To quantify the impact of increased fuel prices on the end customer, we present a case study investigating the effect of blending mandates on ticket prices. Per year, the ticket price is compared to a reference case based on the cost of fossil jet fuel. It is assumed that the current share of fuel costs on total costs of ownership of an airline is 25% and non-fuel costs remain constant in future years.106 Additionally, by extrapolating the historical annual rate of 1.5% fuel efficiency improvements of airlines107 in future years, we incorporate a decreasing fuel consumption per seat-kilometre. The resulting ticket price premiums would be 0.6% by 2030, 3% by 2040, and 7% by 2050, see Fig. 12. A detailed derivation of the formula used to determine ticket price premiums is included in the ESI.


image file: d3se00978e-f12.tif
Fig. 12 Estimates of increased ticket prices from the use of varying shares of PtL-SAF (with the rest of the fuel being fossil jet fuel). Highlighted are the ticket price premiums resulting from the provisional blending mandates for renewable fuels of non-biological origin within ReFuelEU Aviation.

To supply the provisional mandated fuel volumes within Europe, 8 GW each of solar PV and onshore wind power capacity would need to be installed by 2030 and 250 GW each in 2050, following the cost production curves in Fig. 11. This compares to 1053 GW globally installed solar PV capacity in 2022, and 899 GW globally installed (onshore and offshore) wind capacity in 2022 (ref. 108) – and projected capacity requirements of 26–35 TW solar PV and 14–16 TW wind power by 2050.109 No offshore locations are used due to the more favourable, balanced electricity supply for PtL-SAF production plants from hybrid solar PV-onshore wind power plants.

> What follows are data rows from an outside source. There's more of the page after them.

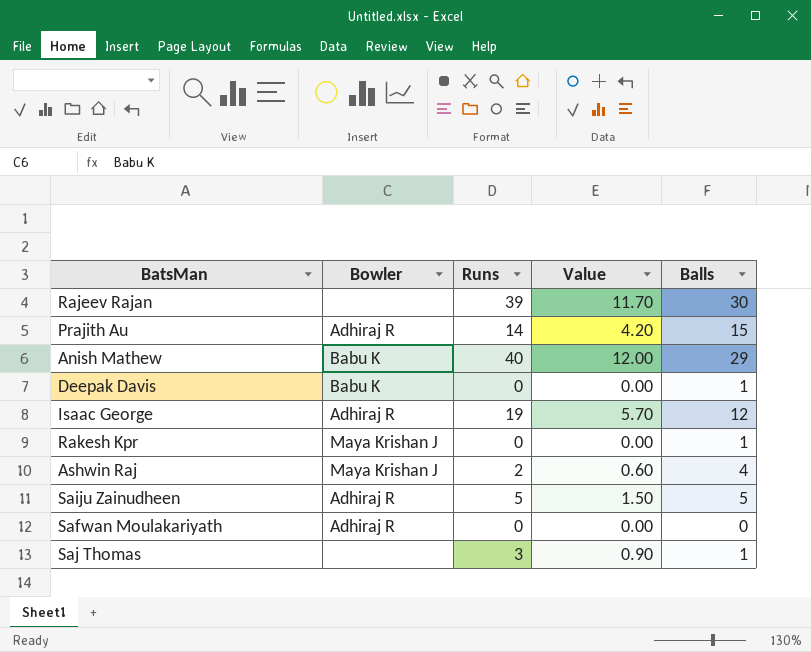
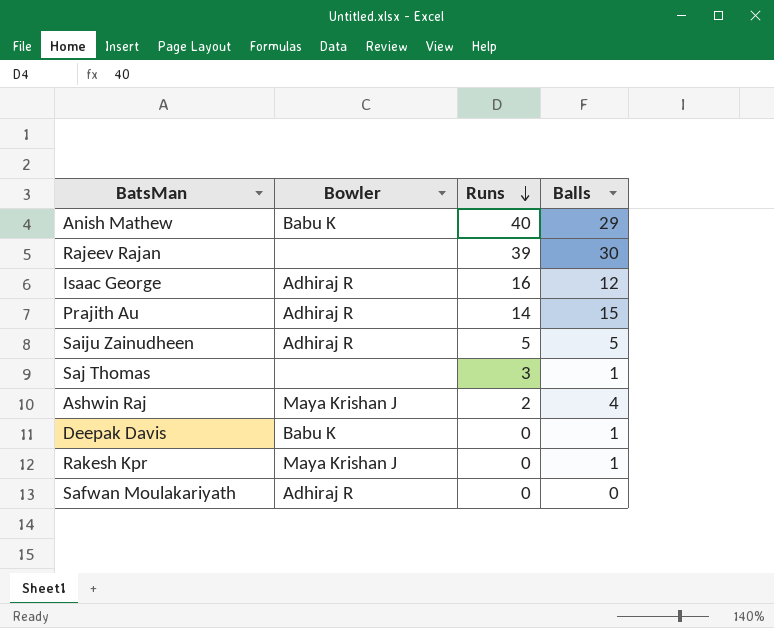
row order: none -> Runs descending
column Value | formula: [Runs] * 0.3 -> none
Isaac George | Runs: 19 -> 16

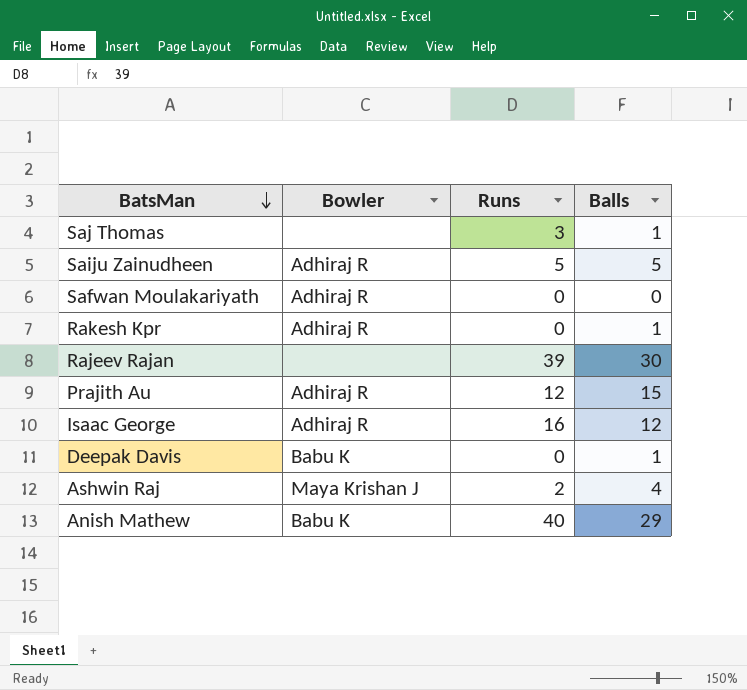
row order: Runs descending -> BatsMan descending
Rakesh Kpr | Bowler: Maya Krishan J -> Adhiraj R
Prajith Au | Runs: 14 -> 12

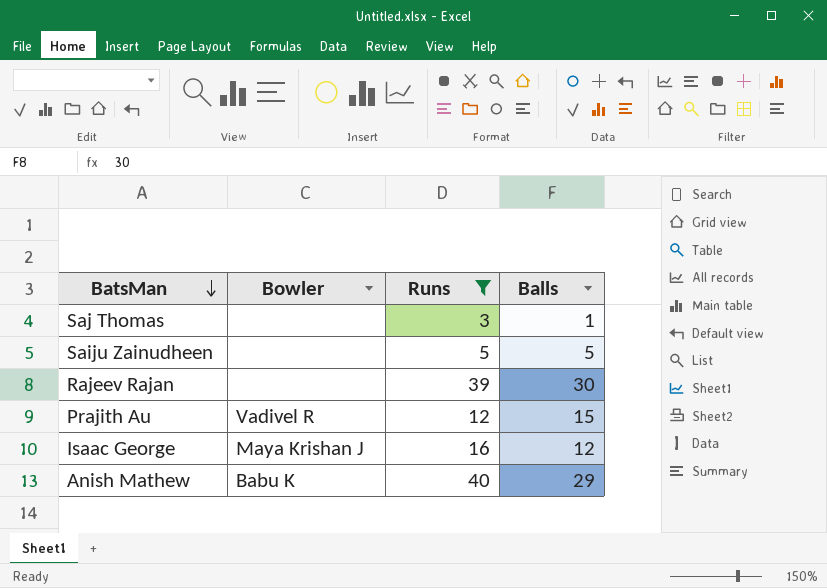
filter: none -> Runs >= 3
Saiju Zainudheen | Bowler: Adhiraj R -> none
Prajith Au | Bowler: Adhiraj R -> Vadivel R
Isaac George | Bowler: Adhiraj R -> Maya Krishan J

Additionally, a CO2 capture demand for PtL-SAF production of 210 Mt CO2 by 2050 compares to a projected global capacity demand for 7–10 Gt CO2 by 2050.110 An electrolyser capacity demand for PtL production of 205 GW compares to a projected global capacity demand for 7.8 TW by 2050.111

From the year 2000 to 2022, the global installed capacity of solar PV increased by three orders of magnitude.112 With this as reference for technology growth supported by cost declines and targeted policy action, an increase from an installed electrolysis capacity of 200 MW in 2020 to over 200 GW in 2050 is ambitious but not beyond the realm of the possible.111 With less than 0.1 Mt CO2 of installed DAC capacity globally in 2020, the challenge of meeting CO2 demand for PtL-SAF production is much larger.113 In reality, other SAF production CO2 pathways, including those utilising point-source CO2 will also be required to fulfil the mandated SAF volumes. In either case, significant policy support will be required to drive the ramp-up of PtL-SAF production.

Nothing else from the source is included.